- Citizenship: Ugandan
- Education: Degree in Industrial design
- Organization: Smart Havens Africa
- Known for: She is the founder and managing director of Smart Havens Africa.
- Awards: Winner of the Takeda Entrepreneurship Award 2019.

= Anne K. Rweyora =

Ugandan industrial designer

Anne K. Rweyora is a ugandan entrepreneur, industrial designer and social innovator known for her work in affordable housing. She is the founder and managing director of Smart Havens Africa, a social enterprise that develops low-cost, eco-friendly housing solutions aimed primarily at low-income women in Uganda and across Africa.

== Early life and background ==
Anne experienced housing insecurity as she was growing up following the death of her father Her family was displaced from their home, an experience that exposed her to challenges of inadequate housing and poverty. This formative experience influenced her commitment to improving access to housing for vulnerable populations.

Although she aspired to study civil engineering, financial constraints led her to pursue a degree in industrial design. Despite this, she maintained a strong interest in housing and community development.

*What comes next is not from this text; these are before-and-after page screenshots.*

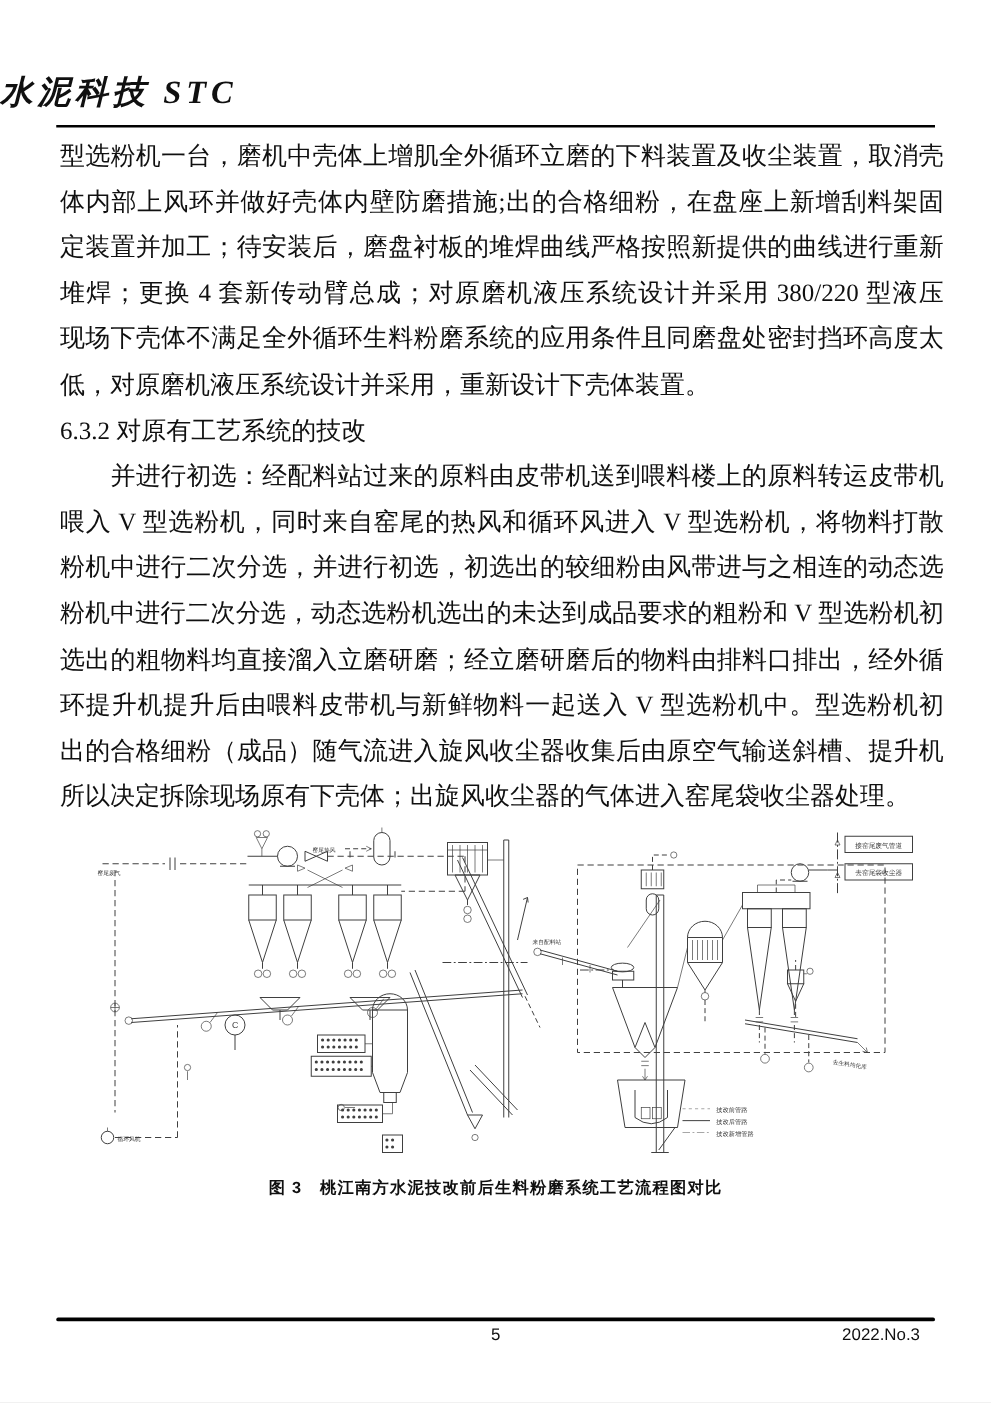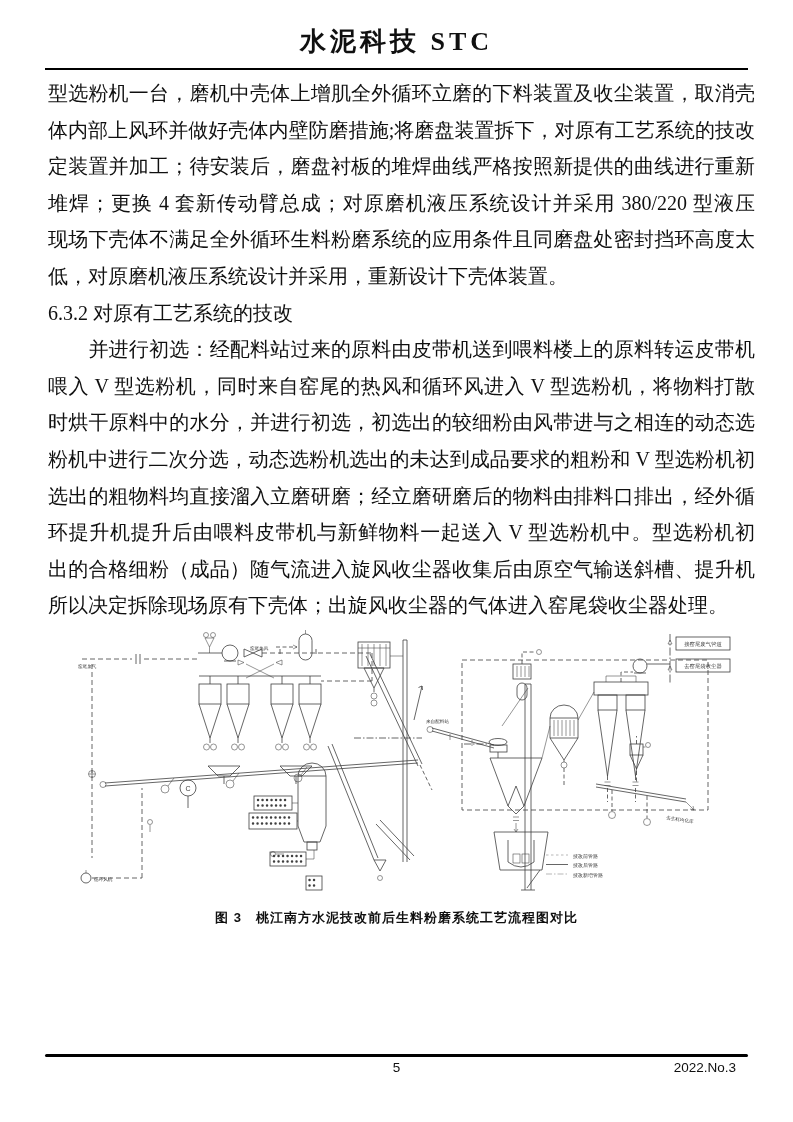"水泥科技 STC" .header-title { font-style: none -> italic; padding-top: 24px -> 56px; text-align: center -> left }
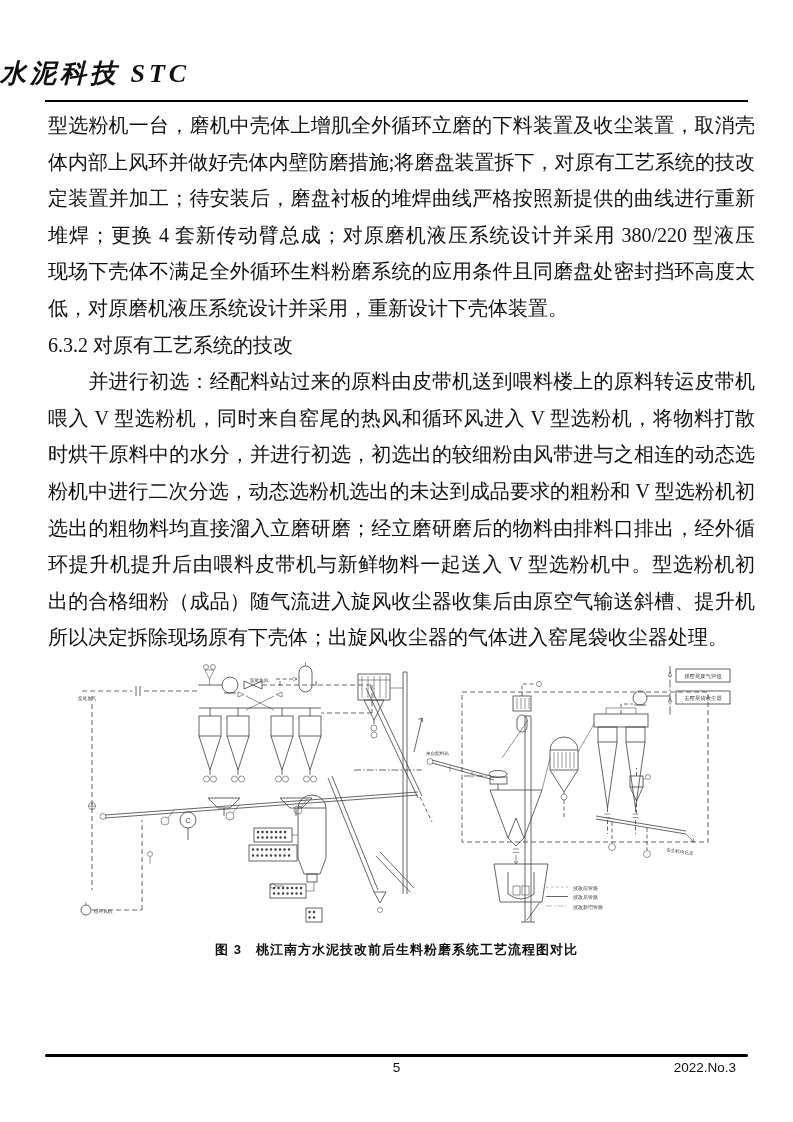"体内部上风环并做好壳体内壁防磨措施;将磨盘装置拆下，对原有工艺系统的技改" div.line { text: 将磨盘装置拆下，对原有工艺系统的技改 -> 出的合格细粉，在盘座上新增刮料架固 }
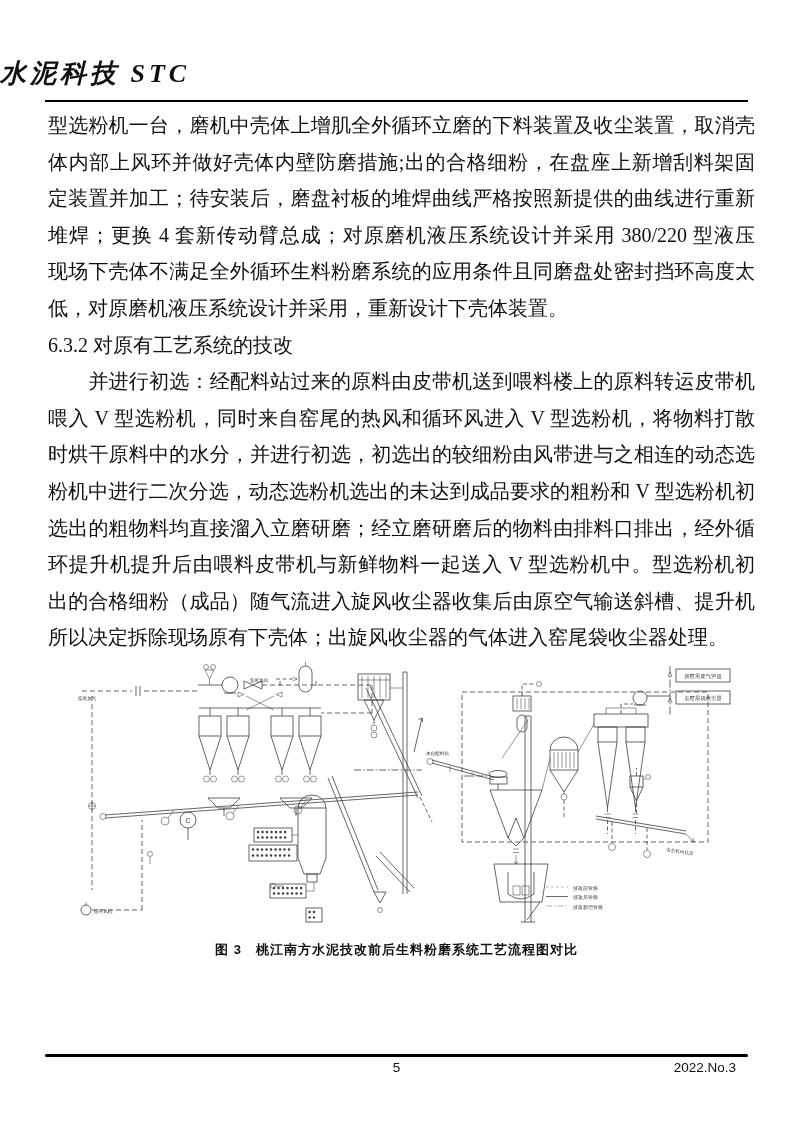"时烘干原料中的水分，并进行初选，初选出的较细粉由风带进与之相连的动态选" div.line { text: 时烘干原料中的水分 -> 粉机中进行二次分选 }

A teacher by training, Rweyora began working on the idea after volunteering in South Sudan as a social worker, she felt that home ownership should be more attainable to the average working women.

== Career ==
Rweyora is the founder and managing director of Smart Havens Africa, a Ugandan social enterprise established in 2018. The organisation focuses on delivering affordable housing through environmentally sustainable construction technologies and innovative financing models such as rent-to-own schemes.

The enterprise targets low-income households especially women-headed families who are often excluded from traditional housing finance systems. It combines access to land, low-cost construction technologies and flexible payment plans to enable home ownership.

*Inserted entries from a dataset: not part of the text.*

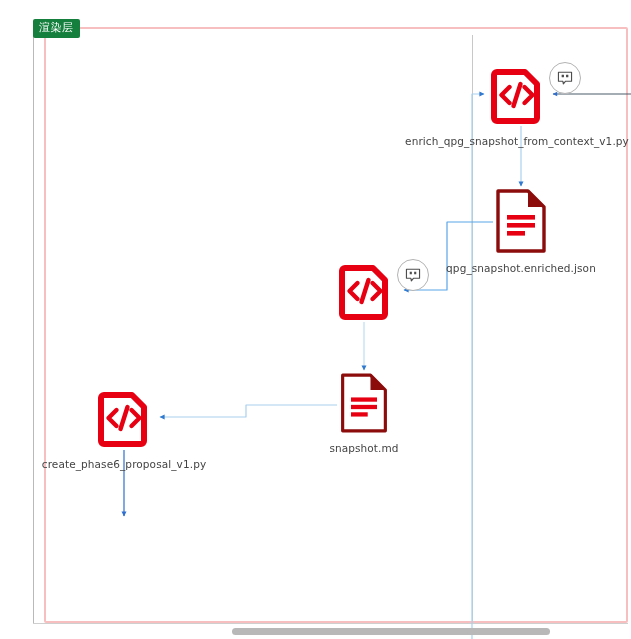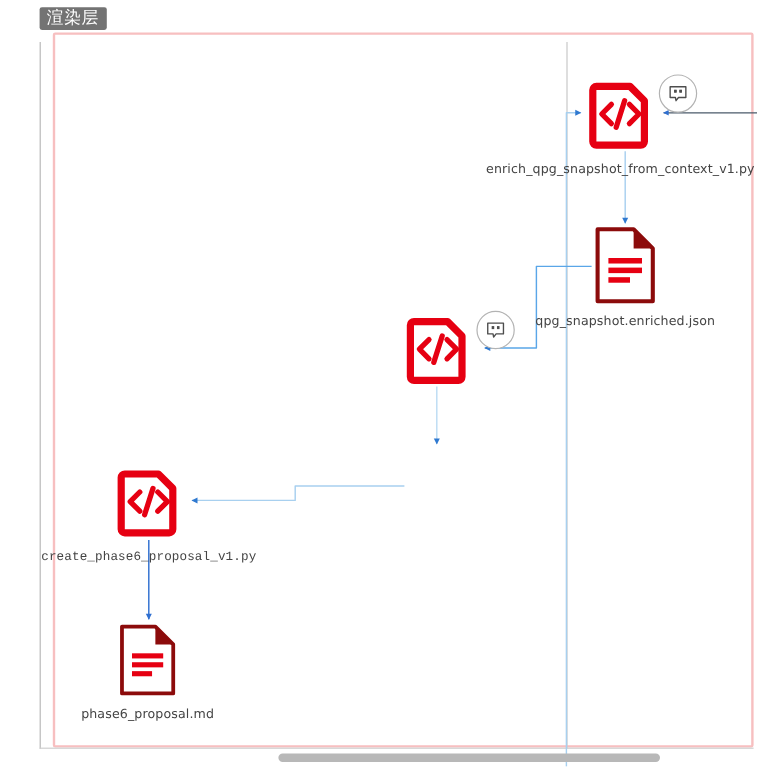"渲染层" .layer-badge { background: #737373 -> #15803d; font-size: 14px -> 11px; top: 6px -> 19px }
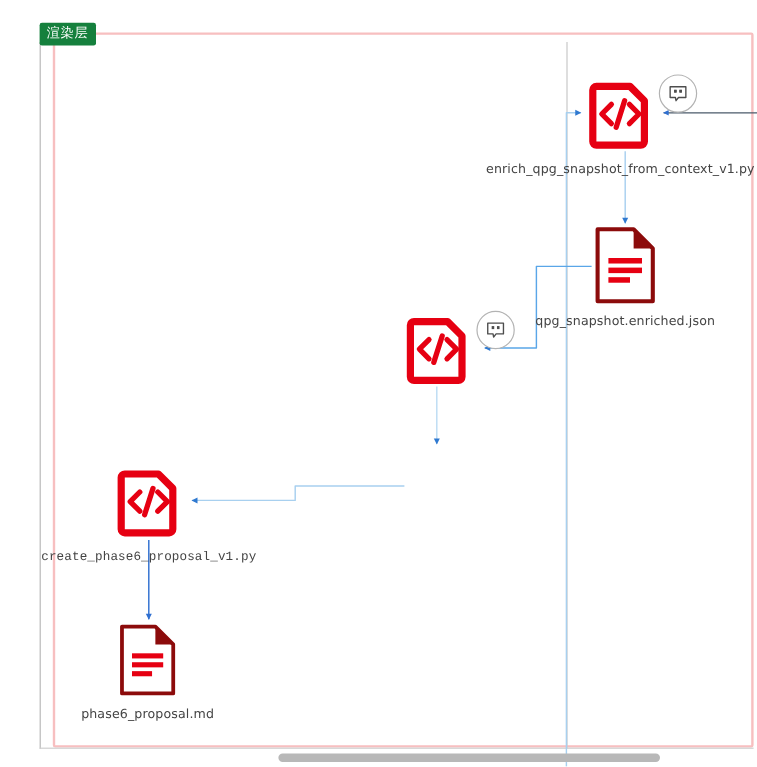"snapshot.md" div.node { html: none -> <div> <span> <svg> <path></path> <path></path> <rect></rect> <rect></rect> <rect></rect> </svg> </span> <span>snapshot.md</span> </div> }
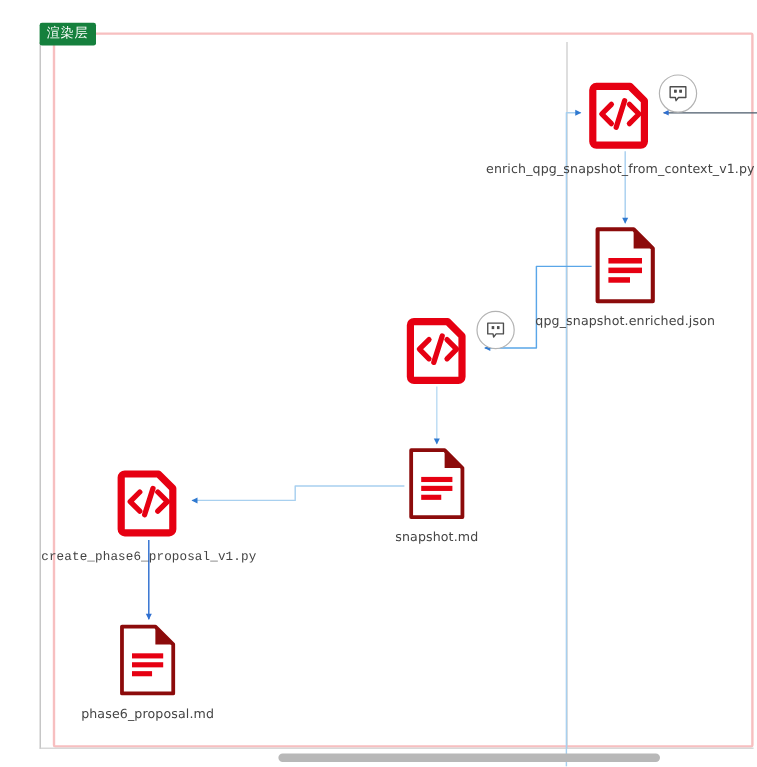"create_phase6_proposal_v1.py" div.node { font-family: Liberation Mono, monospace -> none }
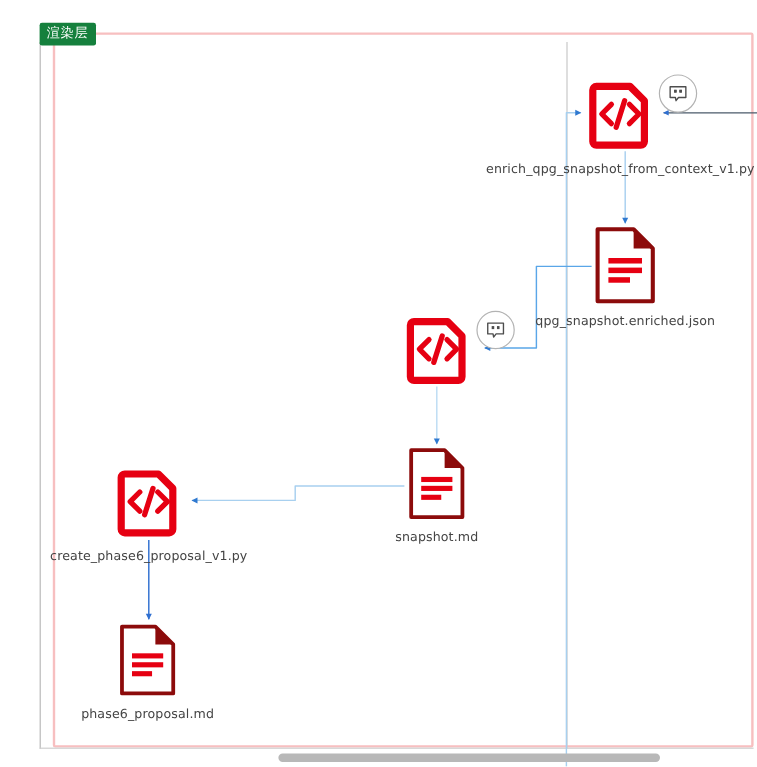"phase6_proposal.md" div.node { html: <div> <span> <svg> <path></path> <path></path> <rect></rect> <rect></rect> <rect></rect> </svg> </span> <span>phase6_proposal.md</span> </div> -> none }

Smart Havens Africa also integrates social impact into its operation by training and employing women in construction, thereby promoting gender equality and economic empowerment. Under her leadership, Smart Havens Africa has built over 100 affordable homes and created employment opportunities particularly for women in construction. Her works also emphasize women's economic empowerment, sustainable construction practices and financial inclusion for low-income households.

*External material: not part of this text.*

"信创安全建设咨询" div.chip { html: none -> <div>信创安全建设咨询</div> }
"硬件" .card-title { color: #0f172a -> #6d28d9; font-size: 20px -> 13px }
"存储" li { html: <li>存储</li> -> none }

== Innovation and impact ==
Rweyora's approach integrates housing, environmental sustainability and social impact. Her projects incorporate renewable energy solutions, rainwater harvesting system and eco-friendly building materials.

Through this model, Smart Havens Africa has built over 100 affordable homes in Uganda, enabled pathways to home ownership for low-income families, created employment opportunities for women in construction and promoted sustainable building practices. The Organisation aims to scale its impact across East Africa and beyond with a long-term vision of enabling upto one million women-headed households to own homes.

== Awards and recognition ==
Anne K. Rweyora has received several recognitions for her work in innovation and social entrepreneurship including:

- Finalist in the Africa Prize for Engineering Innovation by the Royal Academy of Engineering.
- Winner of the Takeda Entrepreneurship Award (2019)
- Fellow of the Global Good Fund.
- Alumna of the Global Social Benefit Institute (GSBI).

Her work has also been featured by international media outlets such as CNN and BBC.

== Personal philosophy ==
Rweyora's work is strongly shaped by her personal experiences and a desire to improve the lives of women facing housing insecurity. She advocates for inclusive development and believes that access to safe and affordable housing is essential for economic stability and social progress.